Primary Outcome Measures

Name	Time	Method
Area Under the Plasma Concentration Versus Time Curve (AUC) From Time Zero to Infinity (0-∞) After Single Dose Suvorexant: Moderate Hepatic Insufficiency Participants Versus Healthy Participants (Part I)	Predose and 0.5, 1, 2, 4, 6, 8, 12, 16, 24, 48, 72, 96, 120, and 144 hours post-dose	Overall exposure was assessed by the area under the plasma concentration versus time curve from time zero to infinity (AUC\[0-∞\]). AUC(0-∞) was calculated as the sum of the AUC to the last time point with a detectable plasma concentration (AUC\[0-last\]) and Ct/λ, where Ct was the last measurable concentration and λ was the apparent terminal rate constant.
AUC(0-∞) After Single Dose Suvorexant: Mild Hepatic Insufficiency Participants Versus Healthy Participants (Part II)	Predose and 0.5, 1, 2, 4, 6, 8, 12, 16, 24, 48, 72, 96, 120, and 144 hours post-dose	Overall exposure was assessed by the area under the plasma concentration versus time curve from time zero to infinity (AUC\[0-∞\]). AUC(0-∞) was calculated as the sum of the AUC to the last time point with a detectable plasma concentration (AUC\[0-last\]) and Ct/λ, where Ct was the last measurable concentration and λ was the apparent terminal rate constant.

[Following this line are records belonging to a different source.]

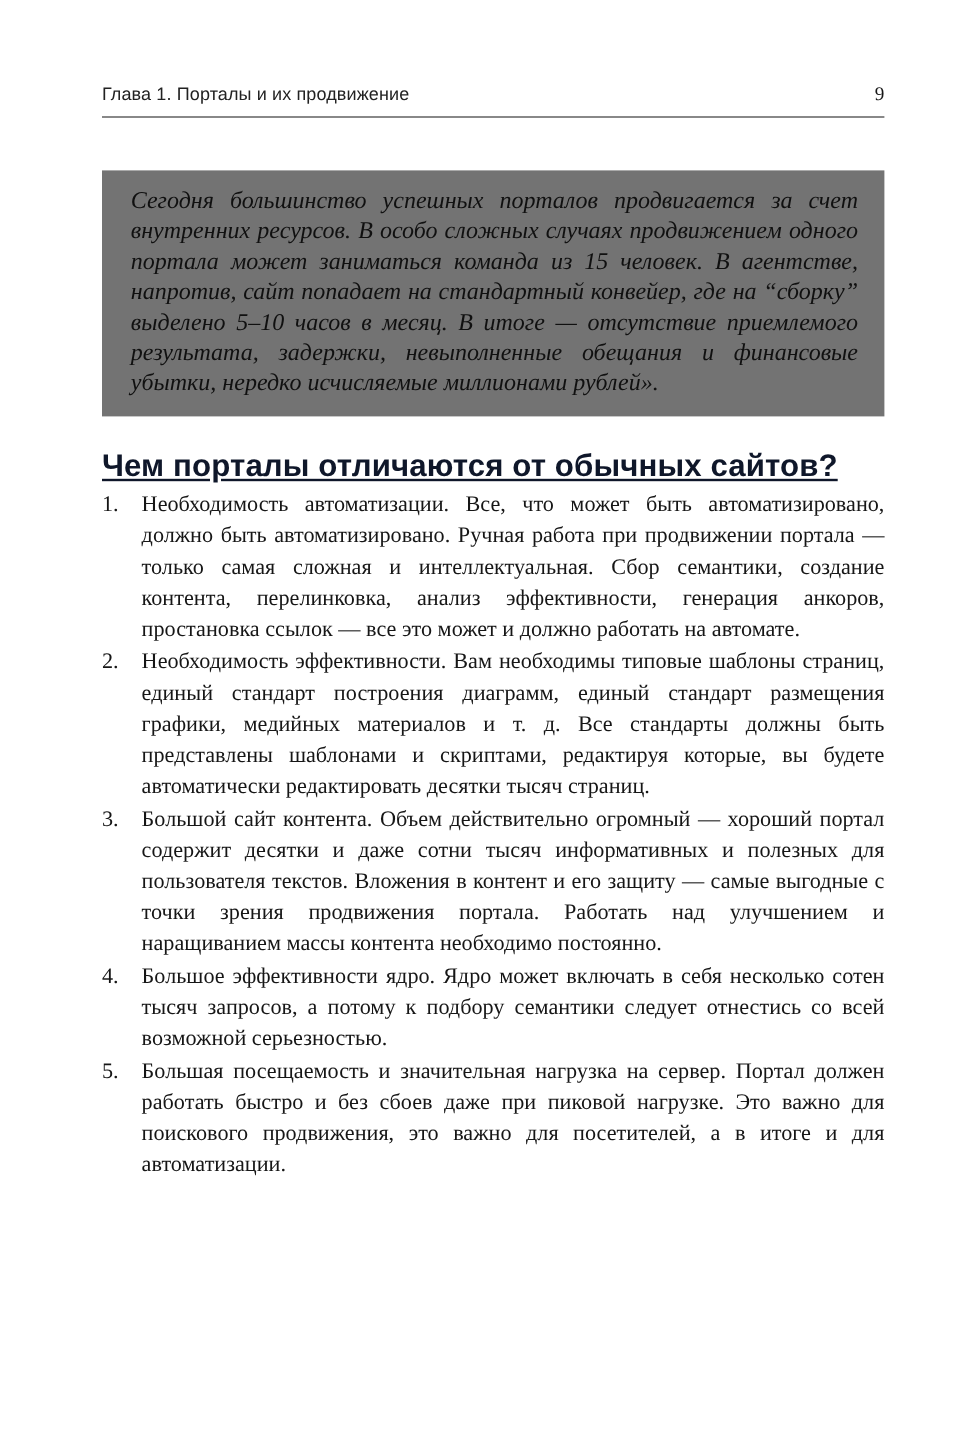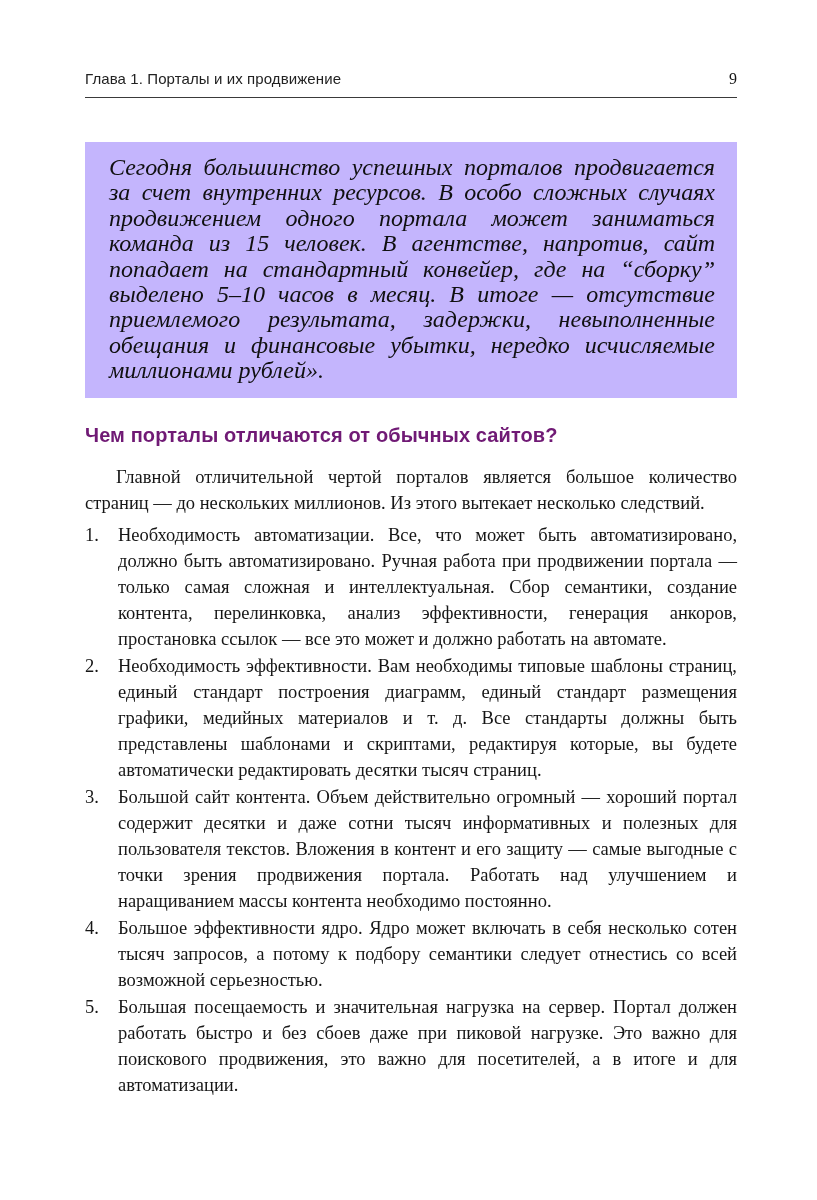--- a/index.html
+++ b/index.html
@@ -41,11 +41,11 @@
     
     .quote {
       margin-top: 44px;
-      background: #c4b5fd;
+      background: #737373;
       padding: 13px 22px 14px 24px;
       box-sizing: border-box;
       font-style: italic;
-      font-size: 24px;
+      font-size: 20px;
       line-height: 25.4px;
       text-align: justify;
       color: #101010;

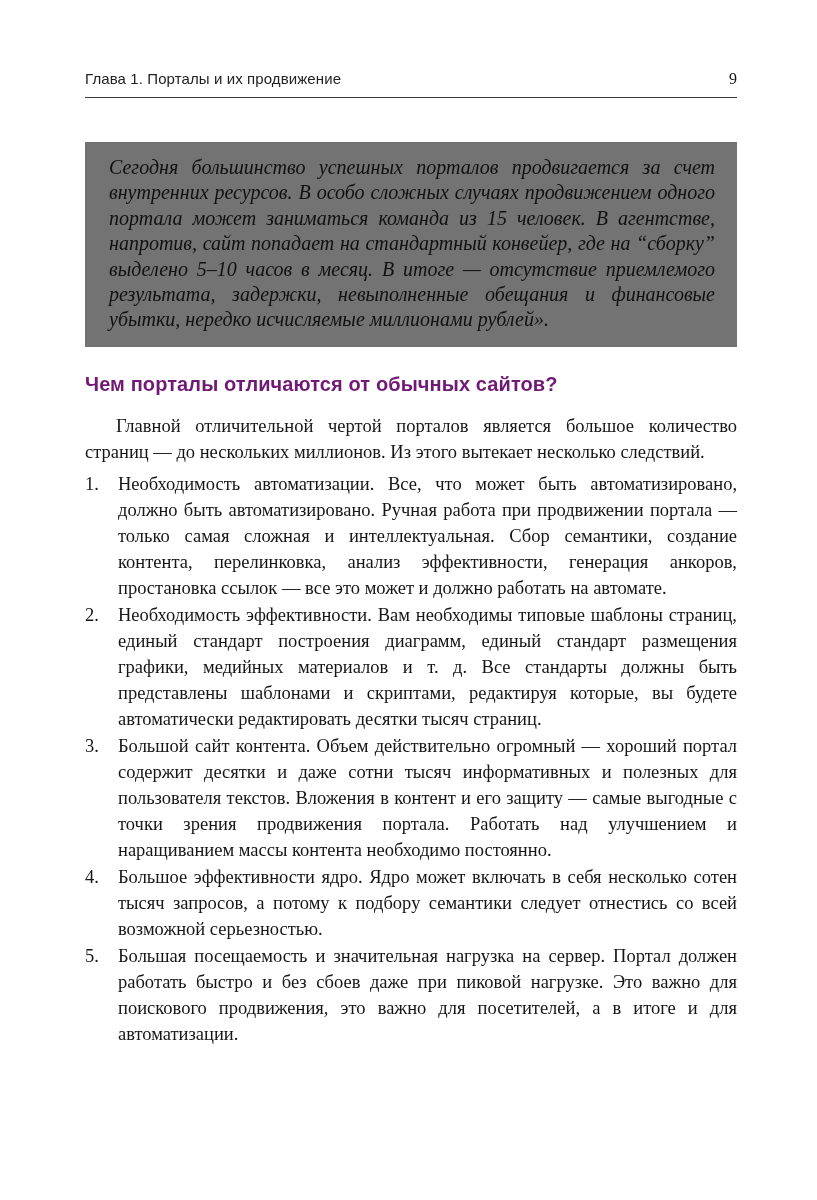--- a/index.html
+++ b/index.html
@@ -56,9 +56,10 @@
       margin: 26px 0 0 0;
       font-family: "Liberation Sans", sans-serif;
       font-weight: bold;
-      font-size: 20px;
-      color: #701a75;
+      font-size: 26px;
+      color: #0f172a;
       letter-spacing: 0.1px;
+      text-decoration: underline;
     }
     
     .intro {

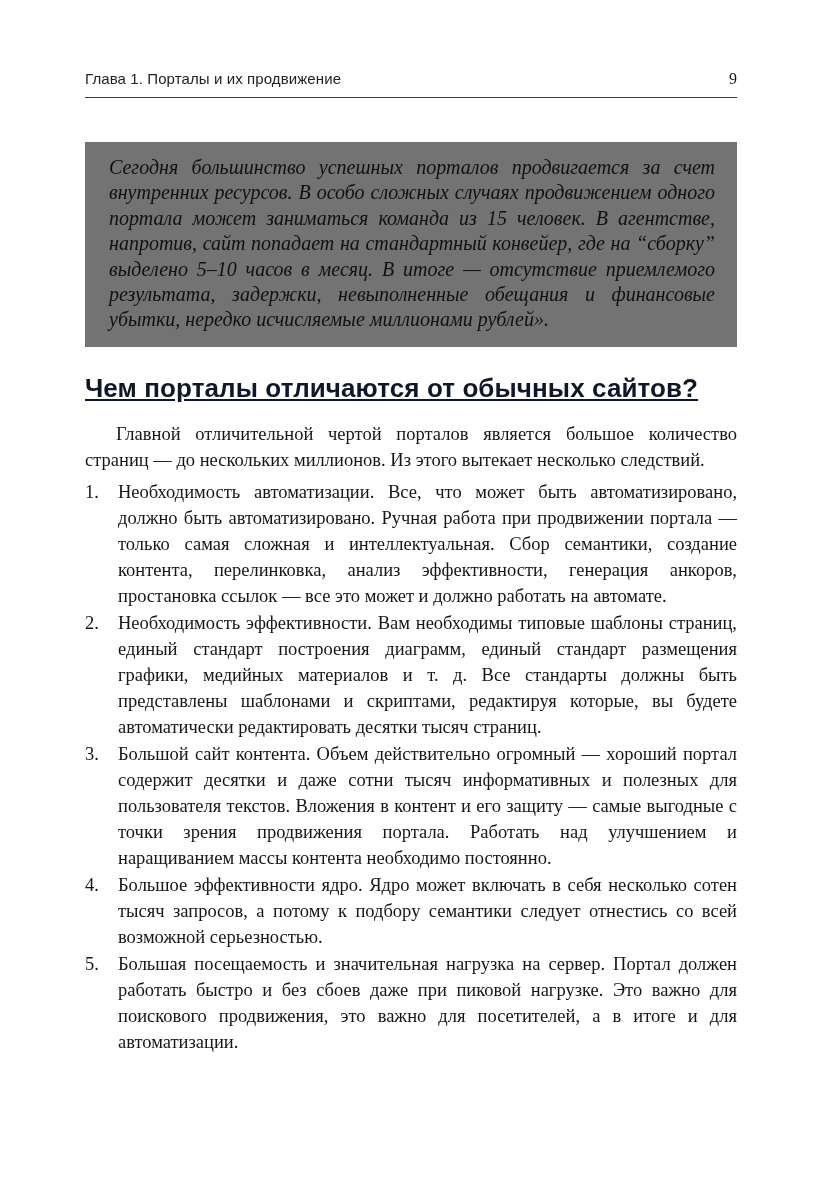--- a/index.html
+++ b/index.html
@@ -106,7 +106,6 @@
 
     <h1 class="section-heading">Чем порталы отличаются от обычных сайтов?</h1>
 
-    <p class="intro">Главной отличительной чертой порталов является большое количество страниц — до нескольких миллионов. Из этого вытекает несколько следствий.</p>
 
     <div class="nlist">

Secondary Outcome Measures

Name	Time	Method
Number of Participants With an Adverse Event (AE)	From administration of study drug through 14 days after administration of study drug	An AE is any unfavorable and unintended change in the structure, function or chemistry of the body temporally associated with study drug administration, whether or not considered related to the study drug.
Maximum Plasma Concentration (Cmax) of Suvorexant After Single Dose: Moderate Hepatic Insufficiency Participants Versus Healthy Participants	Predose and 0.5, 1, 2, 4, 6, 8, 12, 16, 24, 48, 72, 96, 120, and 144 hours post-dose	Cmax was defined as the maximum observed concentration of a drug after administration.
Number of Participants Who Discontinued Study Due to an AE	From administration of study drug through 14 days after administration of study drug	An AE is any unfavorable and unintended change in the structure, function or chemistry of the body temporally associated with study drug administration, whether or not considered related to the study drug.